Task statement: The records are to be repeated in full, with the images removed.

══════

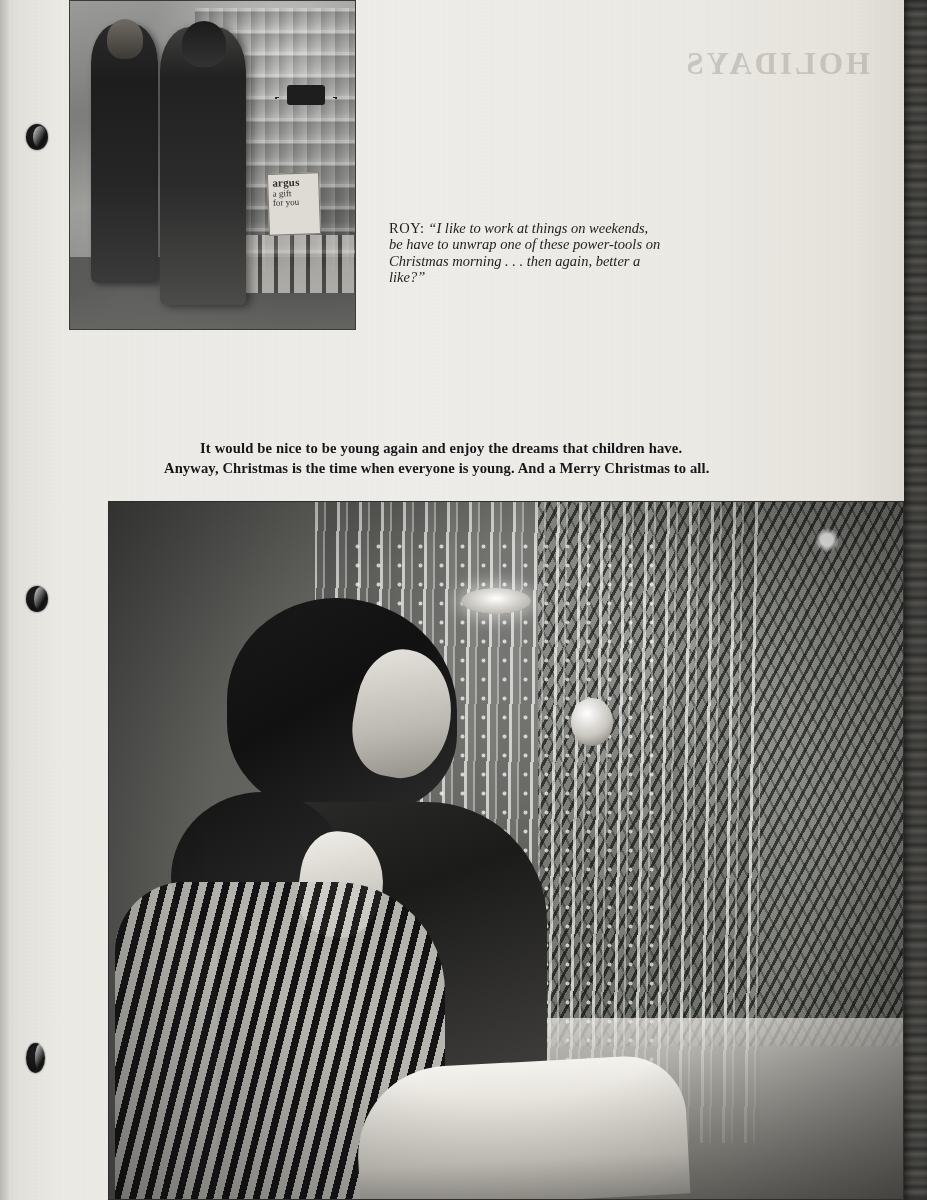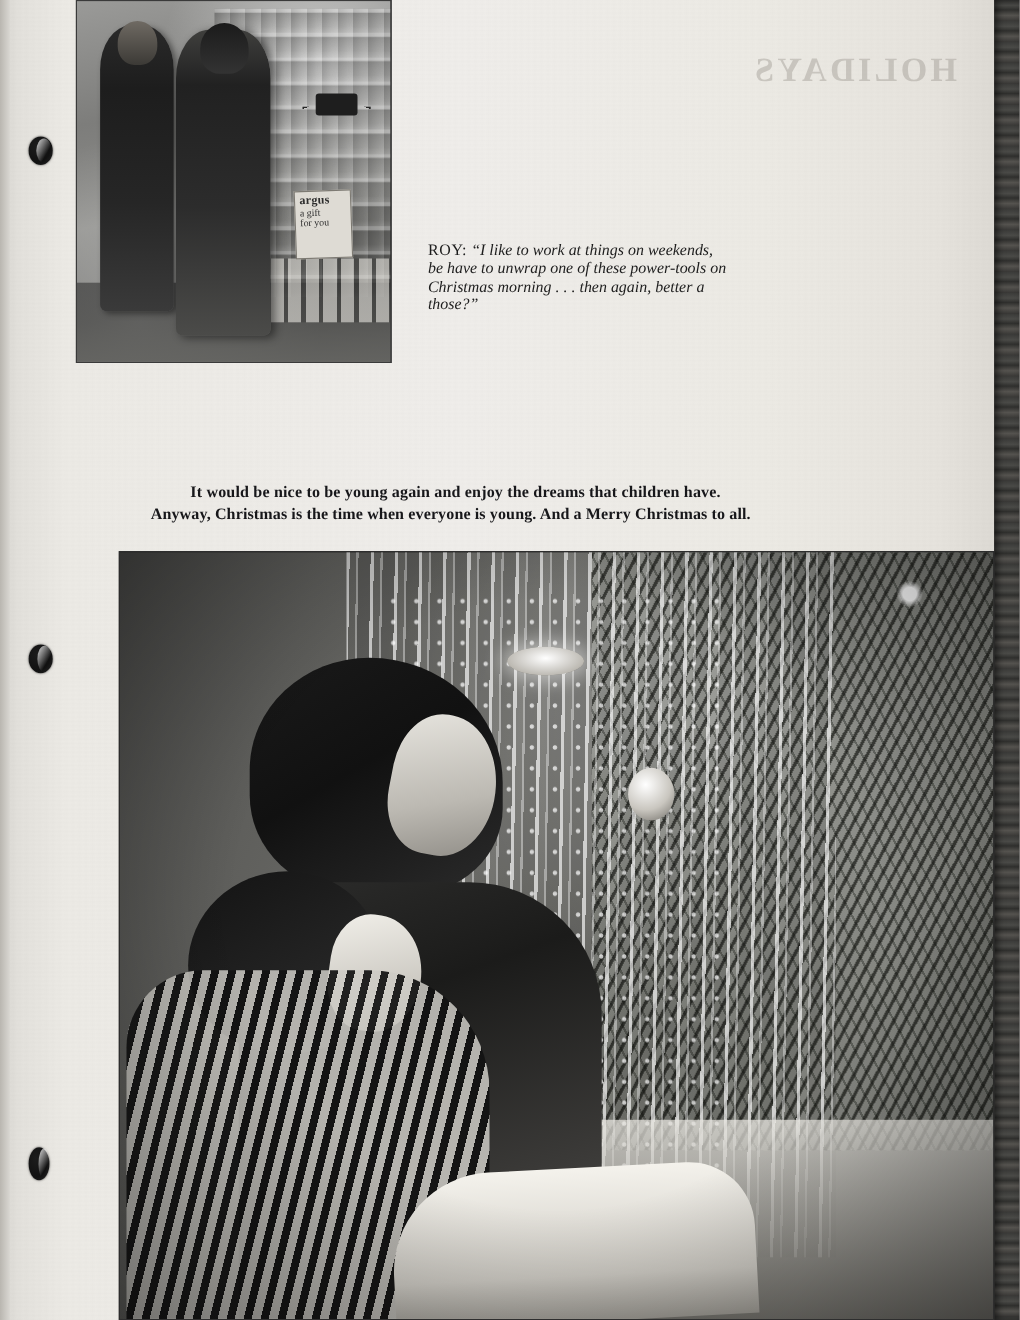--- a/index.html
+++ b/index.html
@@ -363,7 +363,7 @@
     </div>
     <div class="quote-line">be have to unwrap one of these power-tools on</div>
     <div class="quote-line">Christmas morning . . . then again, better a</div>
-    <div class="quote-line">those?”</div>
+    <div class="quote-line">like?”</div>
   </div>
 
   <div class="closing-block">

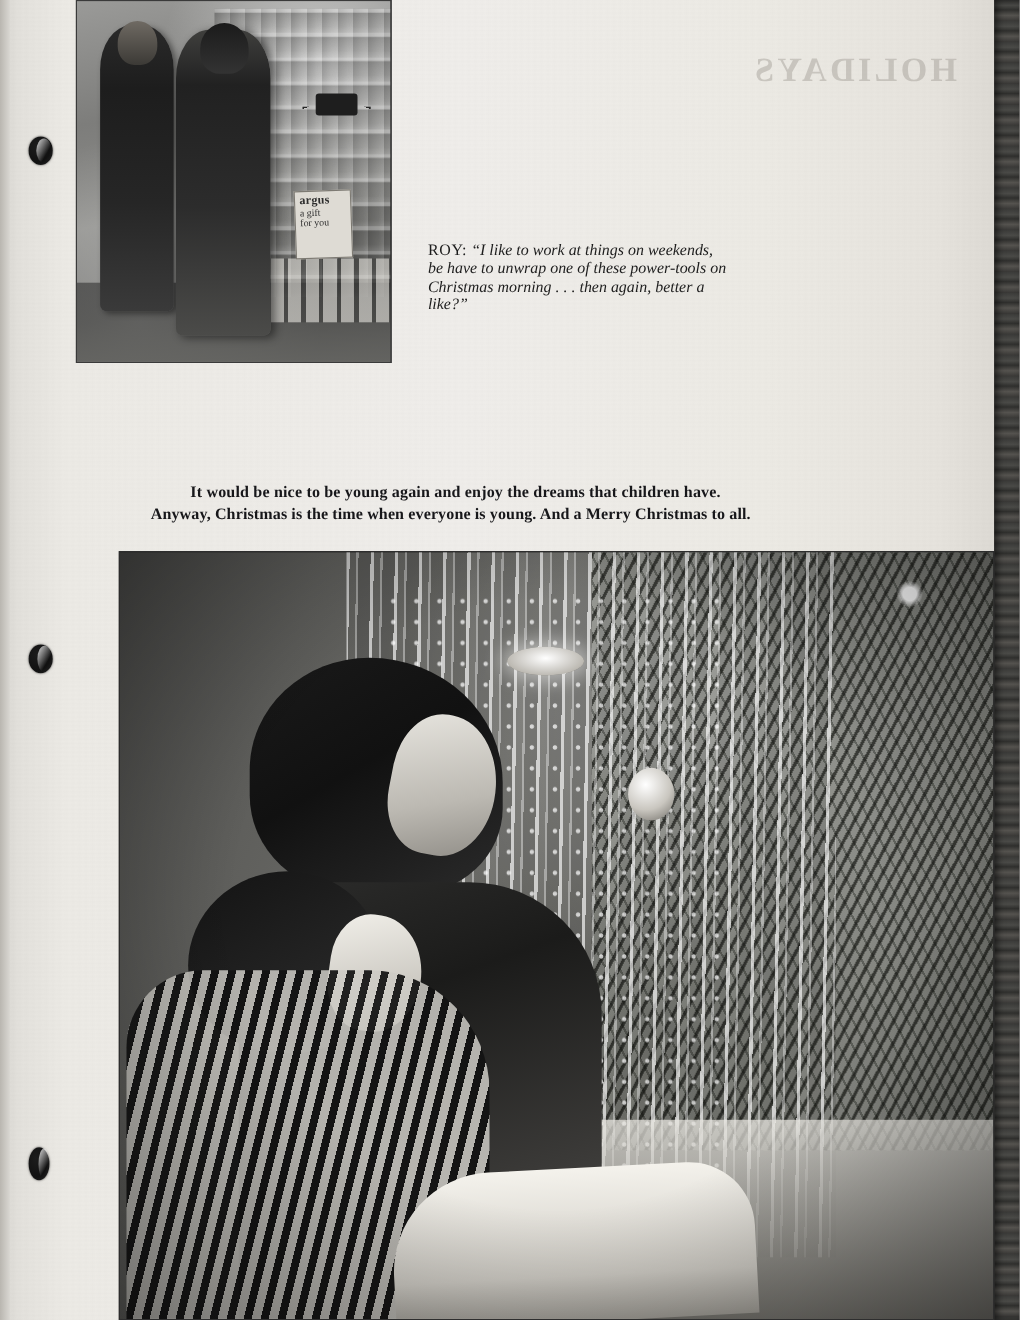--- a/index.html
+++ b/index.html
@@ -314,6 +314,7 @@
     line-height: 20px;
     color: #17171a;
     white-space: nowrap;
+    margin-left: 27px;
   }
   .closing-line.l1 { padding-left: 36px; letter-spacing: .15px; }
   .closing-line.l2 { padding-left: 0px;  letter-spacing: .1px; }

══════

Worked solution:
--- a/index.html
+++ b/index.html
@@ -363,7 +363,7 @@
     </div>
     <div class="quote-line">be have to unwrap one of these power-tools on</div>
     <div class="quote-line">Christmas morning . . . then again, better a</div>
-    <div class="quote-line">those?”</div>
+    <div class="quote-line">like?”</div>
   </div>
 
   <div class="closing-block">

--- a/index.html
+++ b/index.html
@@ -314,6 +314,7 @@
     line-height: 20px;
     color: #17171a;
     white-space: nowrap;
+    margin-left: 27px;
   }
   .closing-line.l1 { padding-left: 36px; letter-spacing: .15px; }
   .closing-line.l2 { padding-left: 0px;  letter-spacing: .1px; }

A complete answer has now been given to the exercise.